▸ **What is expected**
Every entry is to be transcribed as it stands. Images stay out.

Top of Extracted data

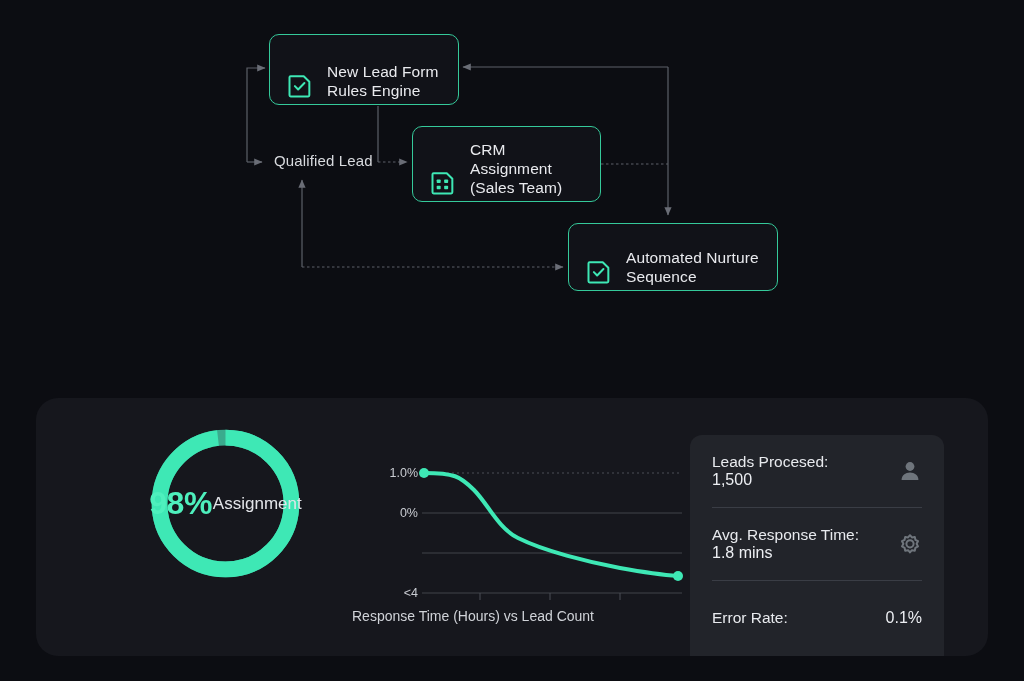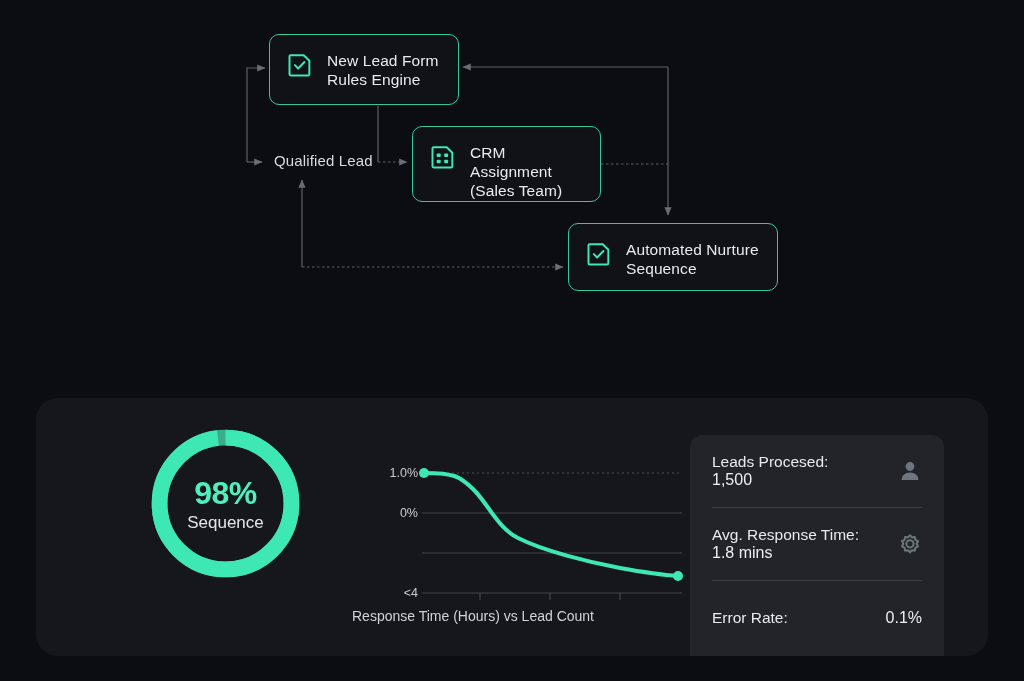--- a/index.html
+++ b/index.html
@@ -21,9 +21,9 @@
     border-radius: 10px;
     background: #111218;
     display: flex;
-    align-items: flex-start;
+    align-items: flex-end;
     gap: 13px;
-    padding: 16px 16px;
+    padding: 4px 16px;
   }
   .node-icon { flex: 0 0 auto; width: 28px; height: 28px; display:block; }
   .node-label {

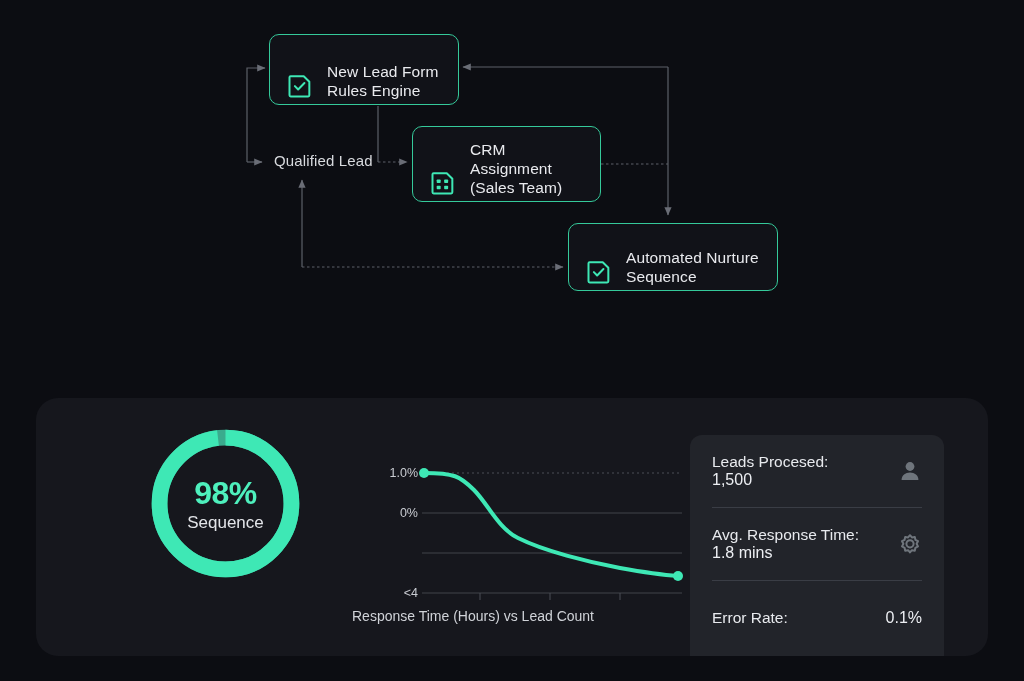--- a/index.html
+++ b/index.html
@@ -57,7 +57,7 @@
   #donut-svg  { position: absolute; left: 34px; top: 0; width: 157px; height: 157px; }
   #donut-center {
     position: absolute; left: 34px; top: 0; width: 157px; height: 157px;
-    display: flex; flex-direction: column; align-items: center; justify-content: center;
+    display: flex; flex-direction: row; align-items: center; justify-content: center;
     gap: 1px;
   }
   #donut-pct { color: #4ef0bd; font-size: 32px; font-weight: bold; letter-spacing: -.5px; }

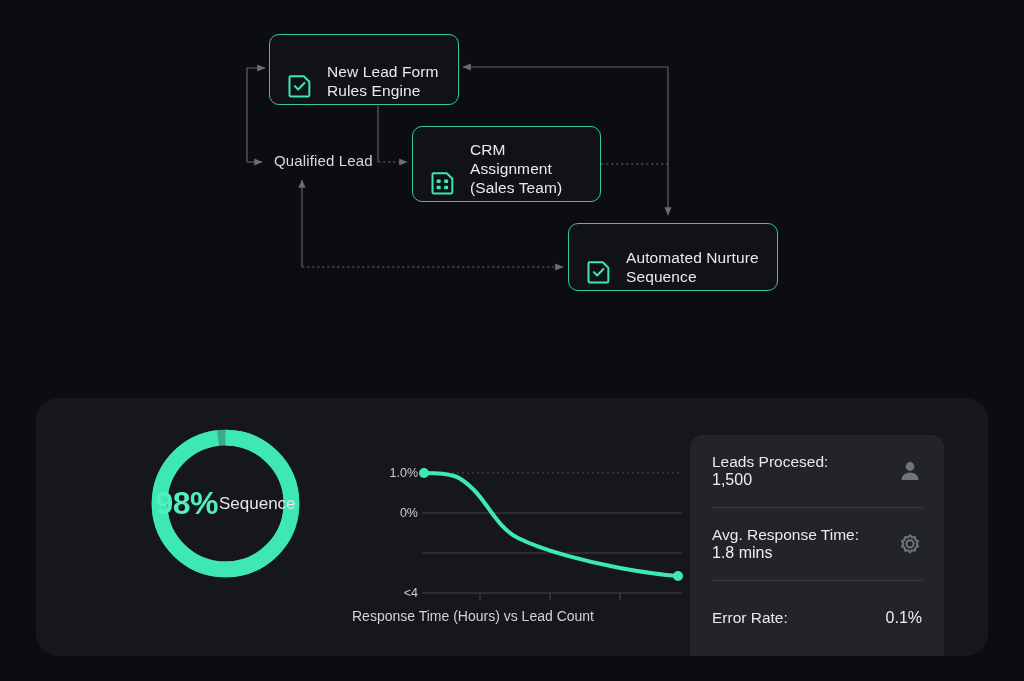--- a/index.html
+++ b/index.html
@@ -174,7 +174,7 @@
       </svg>
       <div id="donut-center">
         <div id="donut-pct">98%</div>
-        <div id="donut-sub">Sequence</div>
+        <div id="donut-sub">Assignment</div>
       </div>
     </div>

Bottom of Extracted data

▸ **Solution**
--- a/index.html
+++ b/index.html
@@ -21,9 +21,9 @@
     border-radius: 10px;
     background: #111218;
     display: flex;
-    align-items: flex-start;
+    align-items: flex-end;
     gap: 13px;
-    padding: 16px 16px;
+    padding: 4px 16px;
   }
   .node-icon { flex: 0 0 auto; width: 28px; height: 28px; display:block; }
   .node-label {

--- a/index.html
+++ b/index.html
@@ -57,7 +57,7 @@
   #donut-svg  { position: absolute; left: 34px; top: 0; width: 157px; height: 157px; }
   #donut-center {
     position: absolute; left: 34px; top: 0; width: 157px; height: 157px;
-    display: flex; flex-direction: column; align-items: center; justify-content: center;
+    display: flex; flex-direction: row; align-items: center; justify-content: center;
     gap: 1px;
   }
   #donut-pct { color: #4ef0bd; font-size: 32px; font-weight: bold; letter-spacing: -.5px; }

--- a/index.html
+++ b/index.html
@@ -174,7 +174,7 @@
       </svg>
       <div id="donut-center">
         <div id="donut-pct">98%</div>
-        <div id="donut-sub">Sequence</div>
+        <div id="donut-sub">Assignment</div>
       </div>
     </div>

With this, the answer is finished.